■ **What is needed**: What follows are records. Restate all of them word for word.

■ **Dataset items**:
--
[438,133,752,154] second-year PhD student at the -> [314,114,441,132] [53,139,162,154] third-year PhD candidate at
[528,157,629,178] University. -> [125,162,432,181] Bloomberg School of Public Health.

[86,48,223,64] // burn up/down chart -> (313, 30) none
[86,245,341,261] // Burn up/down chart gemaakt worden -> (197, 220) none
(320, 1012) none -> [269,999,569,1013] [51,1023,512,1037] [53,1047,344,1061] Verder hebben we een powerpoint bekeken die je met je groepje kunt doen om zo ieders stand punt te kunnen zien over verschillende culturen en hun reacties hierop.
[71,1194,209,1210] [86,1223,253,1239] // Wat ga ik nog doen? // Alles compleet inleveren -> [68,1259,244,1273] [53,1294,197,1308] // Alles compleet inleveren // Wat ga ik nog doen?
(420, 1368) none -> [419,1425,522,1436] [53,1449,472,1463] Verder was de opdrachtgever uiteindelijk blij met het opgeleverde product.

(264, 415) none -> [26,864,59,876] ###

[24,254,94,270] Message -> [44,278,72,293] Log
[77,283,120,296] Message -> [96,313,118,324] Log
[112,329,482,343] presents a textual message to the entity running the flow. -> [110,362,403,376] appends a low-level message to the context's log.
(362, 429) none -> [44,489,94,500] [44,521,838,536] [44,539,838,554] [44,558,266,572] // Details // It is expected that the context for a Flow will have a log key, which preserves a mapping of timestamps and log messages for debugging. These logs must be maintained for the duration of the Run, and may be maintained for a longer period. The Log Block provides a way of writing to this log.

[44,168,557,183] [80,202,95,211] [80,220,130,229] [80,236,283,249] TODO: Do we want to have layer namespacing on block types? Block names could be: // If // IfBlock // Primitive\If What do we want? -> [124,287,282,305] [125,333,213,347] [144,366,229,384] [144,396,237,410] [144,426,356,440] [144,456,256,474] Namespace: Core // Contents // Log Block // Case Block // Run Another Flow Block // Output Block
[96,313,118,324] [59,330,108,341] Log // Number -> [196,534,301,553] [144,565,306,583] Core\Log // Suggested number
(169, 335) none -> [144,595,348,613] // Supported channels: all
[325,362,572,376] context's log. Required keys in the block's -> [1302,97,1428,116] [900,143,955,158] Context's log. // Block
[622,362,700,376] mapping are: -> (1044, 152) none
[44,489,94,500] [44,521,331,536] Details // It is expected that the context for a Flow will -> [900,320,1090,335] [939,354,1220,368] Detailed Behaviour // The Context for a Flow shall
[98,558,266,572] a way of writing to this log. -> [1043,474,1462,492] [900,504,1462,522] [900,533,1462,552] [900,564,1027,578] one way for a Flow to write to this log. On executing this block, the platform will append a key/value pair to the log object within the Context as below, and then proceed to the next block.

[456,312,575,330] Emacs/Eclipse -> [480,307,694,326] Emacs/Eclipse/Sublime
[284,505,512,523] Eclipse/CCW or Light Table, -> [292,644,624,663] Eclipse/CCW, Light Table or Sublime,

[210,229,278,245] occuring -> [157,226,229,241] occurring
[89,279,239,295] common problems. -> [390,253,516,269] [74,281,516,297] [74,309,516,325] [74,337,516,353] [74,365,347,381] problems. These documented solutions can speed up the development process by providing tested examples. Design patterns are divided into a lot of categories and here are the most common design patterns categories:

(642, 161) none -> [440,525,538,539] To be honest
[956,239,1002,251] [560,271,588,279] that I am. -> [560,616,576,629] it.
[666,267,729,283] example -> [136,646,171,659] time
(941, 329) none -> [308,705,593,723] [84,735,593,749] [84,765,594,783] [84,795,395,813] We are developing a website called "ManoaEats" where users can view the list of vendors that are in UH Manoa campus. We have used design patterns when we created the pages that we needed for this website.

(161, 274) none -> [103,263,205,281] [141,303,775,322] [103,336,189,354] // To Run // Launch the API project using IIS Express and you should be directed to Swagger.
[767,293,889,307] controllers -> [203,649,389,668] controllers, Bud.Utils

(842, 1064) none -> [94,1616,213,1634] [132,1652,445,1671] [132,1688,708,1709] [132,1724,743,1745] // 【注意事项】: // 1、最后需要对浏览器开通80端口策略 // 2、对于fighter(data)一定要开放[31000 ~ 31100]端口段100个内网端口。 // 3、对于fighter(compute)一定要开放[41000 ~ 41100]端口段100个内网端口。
--
■ **Solution**:
[438,133,752,154] second-year PhD student at the -> [314,114,441,132] [53,139,162,154] third-year PhD candidate at
[528,157,629,178] University. -> [125,162,432,181] Bloomberg School of Public Health.

[86,48,223,64] // burn up/down chart -> (313, 30) none
[86,245,341,261] // Burn up/down chart gemaakt worden -> (197, 220) none
(320, 1012) none -> [269,999,569,1013] [51,1023,512,1037] [53,1047,344,1061] Verder hebben we een powerpoint bekeken die je met je groepje kunt doen om zo ieders stand punt te kunnen zien over verschillende culturen en hun reacties hierop.
[71,1194,209,1210] [86,1223,253,1239] // Wat ga ik nog doen? // Alles compleet inleveren -> [68,1259,244,1273] [53,1294,197,1308] // Alles compleet inleveren // Wat ga ik nog doen?
(420, 1368) none -> [419,1425,522,1436] [53,1449,472,1463] Verder was de opdrachtgever uiteindelijk blij met het opgeleverde product.

(264, 415) none -> [26,864,59,876] ###

[24,254,94,270] Message -> [44,278,72,293] Log
[77,283,120,296] Message -> [96,313,118,324] Log
[112,329,482,343] presents a textual message to the entity running the flow. -> [110,362,403,376] appends a low-level message to the context's log.
(362, 429) none -> [44,489,94,500] [44,521,838,536] [44,539,838,554] [44,558,266,572] // Details // It is expected that the context for a Flow will have a log key, which preserves a mapping of timestamps and log messages for debugging. These logs must be maintained for the duration of the Run, and may be maintained for a longer period. The Log Block provides a way of writing to this log.

[44,168,557,183] [80,202,95,211] [80,220,130,229] [80,236,283,249] TODO: Do we want to have layer namespacing on block types? Block names could be: // If // IfBlock // Primitive\If What do we want? -> [124,287,282,305] [125,333,213,347] [144,366,229,384] [144,396,237,410] [144,426,356,440] [144,456,256,474] Namespace: Core // Contents // Log Block // Case Block // Run Another Flow Block // Output Block
[96,313,118,324] [59,330,108,341] Log // Number -> [196,534,301,553] [144,565,306,583] Core\Log // Suggested number
(169, 335) none -> [144,595,348,613] // Supported channels: all
[325,362,572,376] context's log. Required keys in the block's -> [1302,97,1428,116] [900,143,955,158] Context's log. // Block
[622,362,700,376] mapping are: -> (1044, 152) none
[44,489,94,500] [44,521,331,536] Details // It is expected that the context for a Flow will -> [900,320,1090,335] [939,354,1220,368] Detailed Behaviour // The Context for a Flow shall
[98,558,266,572] a way of writing to this log. -> [1043,474,1462,492] [900,504,1462,522] [900,533,1462,552] [900,564,1027,578] one way for a Flow to write to this log. On executing this block, the platform will append a key/value pair to the log object within the Context as below, and then proceed to the next block.

[456,312,575,330] Emacs/Eclipse -> [480,307,694,326] Emacs/Eclipse/Sublime
[284,505,512,523] Eclipse/CCW or Light Table, -> [292,644,624,663] Eclipse/CCW, Light Table or Sublime,

[210,229,278,245] occuring -> [157,226,229,241] occurring
[89,279,239,295] common problems. -> [390,253,516,269] [74,281,516,297] [74,309,516,325] [74,337,516,353] [74,365,347,381] problems. These documented solutions can speed up the development process by providing tested examples. Design patterns are divided into a lot of categories and here are the most common design patterns categories:

(642, 161) none -> [440,525,538,539] To be honest
[956,239,1002,251] [560,271,588,279] that I am. -> [560,616,576,629] it.
[666,267,729,283] example -> [136,646,171,659] time
(941, 329) none -> [308,705,593,723] [84,735,593,749] [84,765,594,783] [84,795,395,813] We are developing a website called "ManoaEats" where users can view the list of vendors that are in UH Manoa campus. We have used design patterns when we created the pages that we needed for this website.

(161, 274) none -> [103,263,205,281] [141,303,775,322] [103,336,189,354] // To Run // Launch the API project using IIS Express and you should be directed to Swagger.
[767,293,889,307] controllers -> [203,649,389,668] controllers, Bud.Utils

(842, 1064) none -> [94,1616,213,1634] [132,1652,445,1671] [132,1688,708,1709] [132,1724,743,1745] // 【注意事项】: // 1、最后需要对浏览器开通80端口策略 // 2、对于fighter(data)一定要开放[31000 ~ 31100]端口段100个内网端口。 // 3、对于fighter(compute)一定要开放[41000 ~ 41100]端口段100个内网端口。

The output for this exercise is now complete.